*** Opening of Task input ***
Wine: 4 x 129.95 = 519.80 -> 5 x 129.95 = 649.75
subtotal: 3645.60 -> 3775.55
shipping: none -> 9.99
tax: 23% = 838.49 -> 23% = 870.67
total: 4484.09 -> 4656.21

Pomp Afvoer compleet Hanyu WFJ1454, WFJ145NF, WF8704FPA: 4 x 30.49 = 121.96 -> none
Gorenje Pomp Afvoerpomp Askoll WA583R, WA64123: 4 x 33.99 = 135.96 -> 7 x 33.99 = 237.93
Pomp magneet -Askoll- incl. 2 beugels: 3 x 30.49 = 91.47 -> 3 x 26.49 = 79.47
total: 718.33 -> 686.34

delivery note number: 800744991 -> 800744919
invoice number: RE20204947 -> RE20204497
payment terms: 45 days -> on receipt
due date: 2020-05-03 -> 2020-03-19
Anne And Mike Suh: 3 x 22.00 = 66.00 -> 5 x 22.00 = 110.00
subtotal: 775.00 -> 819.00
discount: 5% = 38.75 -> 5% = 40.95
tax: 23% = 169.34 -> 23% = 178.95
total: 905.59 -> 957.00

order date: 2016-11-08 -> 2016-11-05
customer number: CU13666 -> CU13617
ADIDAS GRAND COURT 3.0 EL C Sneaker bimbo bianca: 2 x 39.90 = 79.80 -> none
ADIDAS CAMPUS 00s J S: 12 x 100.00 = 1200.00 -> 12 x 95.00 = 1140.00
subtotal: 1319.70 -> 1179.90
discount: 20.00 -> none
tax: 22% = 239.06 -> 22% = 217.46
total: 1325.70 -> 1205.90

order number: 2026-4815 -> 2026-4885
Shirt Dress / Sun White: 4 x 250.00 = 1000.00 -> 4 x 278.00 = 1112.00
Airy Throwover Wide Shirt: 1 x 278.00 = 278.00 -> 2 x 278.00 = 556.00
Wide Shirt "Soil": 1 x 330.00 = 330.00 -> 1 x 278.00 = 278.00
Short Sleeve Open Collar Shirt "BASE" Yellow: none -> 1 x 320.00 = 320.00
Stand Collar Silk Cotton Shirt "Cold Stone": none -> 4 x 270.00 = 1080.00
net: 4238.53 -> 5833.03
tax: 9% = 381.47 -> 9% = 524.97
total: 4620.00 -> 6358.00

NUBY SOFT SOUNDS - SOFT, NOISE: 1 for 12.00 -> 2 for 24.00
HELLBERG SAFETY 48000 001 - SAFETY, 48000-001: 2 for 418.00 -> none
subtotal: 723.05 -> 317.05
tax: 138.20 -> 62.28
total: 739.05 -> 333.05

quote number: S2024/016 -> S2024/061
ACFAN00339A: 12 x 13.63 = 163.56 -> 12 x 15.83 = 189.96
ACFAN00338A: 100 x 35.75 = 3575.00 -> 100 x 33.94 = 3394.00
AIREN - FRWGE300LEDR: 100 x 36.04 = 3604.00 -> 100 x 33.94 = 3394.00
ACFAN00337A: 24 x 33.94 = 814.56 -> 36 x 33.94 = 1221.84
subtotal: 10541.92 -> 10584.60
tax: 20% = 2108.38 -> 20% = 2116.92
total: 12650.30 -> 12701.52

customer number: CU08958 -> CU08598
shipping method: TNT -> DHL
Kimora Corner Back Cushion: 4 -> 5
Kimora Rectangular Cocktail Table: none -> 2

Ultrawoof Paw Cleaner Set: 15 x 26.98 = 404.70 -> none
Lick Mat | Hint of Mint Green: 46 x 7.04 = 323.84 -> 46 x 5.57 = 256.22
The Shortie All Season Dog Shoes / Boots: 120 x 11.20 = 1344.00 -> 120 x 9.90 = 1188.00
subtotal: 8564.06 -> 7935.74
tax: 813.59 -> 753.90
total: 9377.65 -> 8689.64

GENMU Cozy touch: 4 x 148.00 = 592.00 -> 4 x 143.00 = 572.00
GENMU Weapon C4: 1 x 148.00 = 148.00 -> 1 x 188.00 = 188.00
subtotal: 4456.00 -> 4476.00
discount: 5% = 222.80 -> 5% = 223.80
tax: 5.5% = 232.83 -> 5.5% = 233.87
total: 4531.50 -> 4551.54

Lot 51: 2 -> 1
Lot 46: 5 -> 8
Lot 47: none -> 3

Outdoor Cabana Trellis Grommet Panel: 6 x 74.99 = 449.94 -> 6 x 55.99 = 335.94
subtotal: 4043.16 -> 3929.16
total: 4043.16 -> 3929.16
*** Close of Task input ***
#### How to complete this task
Would you quote everything above from the line containing "tax: 23% = 169.34 -> 23% = 178.95" down to the line containing "total: 12650.30 -> 12701.52"? Include both of those lines and nothing else.

#### Result for this task
tax: 23% = 169.34 -> 23% = 178.95
total: 905.59 -> 957.00

order date: 2016-11-08 -> 2016-11-05
customer number: CU13666 -> CU13617
ADIDAS GRAND COURT 3.0 EL C Sneaker bimbo bianca: 2 x 39.90 = 79.80 -> none
ADIDAS CAMPUS 00s J S: 12 x 100.00 = 1200.00 -> 12 x 95.00 = 1140.00
subtotal: 1319.70 -> 1179.90
discount: 20.00 -> none
tax: 22% = 239.06 -> 22% = 217.46
total: 1325.70 -> 1205.90

order number: 2026-4815 -> 2026-4885
Shirt Dress / Sun White: 4 x 250.00 = 1000.00 -> 4 x 278.00 = 1112.00
Airy Throwover Wide Shirt: 1 x 278.00 = 278.00 -> 2 x 278.00 = 556.00
Wide Shirt "Soil": 1 x 330.00 = 330.00 -> 1 x 278.00 = 278.00
Short Sleeve Open Collar Shirt "BASE" Yellow: none -> 1 x 320.00 = 320.00
Stand Collar Silk Cotton Shirt "Cold Stone": none -> 4 x 270.00 = 1080.00
net: 4238.53 -> 5833.03
tax: 9% = 381.47 -> 9% = 524.97
total: 4620.00 -> 6358.00

NUBY SOFT SOUNDS - SOFT, NOISE: 1 for 12.00 -> 2 for 24.00
HELLBERG SAFETY 48000 001 - SAFETY, 48000-001: 2 for 418.00 -> none
subtotal: 723.05 -> 317.05
tax: 138.20 -> 62.28
total: 739.05 -> 333.05

quote number: S2024/016 -> S2024/061
ACFAN00339A: 12 x 13.63 = 163.56 -> 12 x 15.83 = 189.96
ACFAN00338A: 100 x 35.75 = 3575.00 -> 100 x 33.94 = 3394.00
AIREN - FRWGE300LEDR: 100 x 36.04 = 3604.00 -> 100 x 33.94 = 3394.00
ACFAN00337A: 24 x 33.94 = 814.56 -> 36 x 33.94 = 1221.84
subtotal: 10541.92 -> 10584.60
tax: 20% = 2108.38 -> 20% = 2116.92
total: 12650.30 -> 12701.52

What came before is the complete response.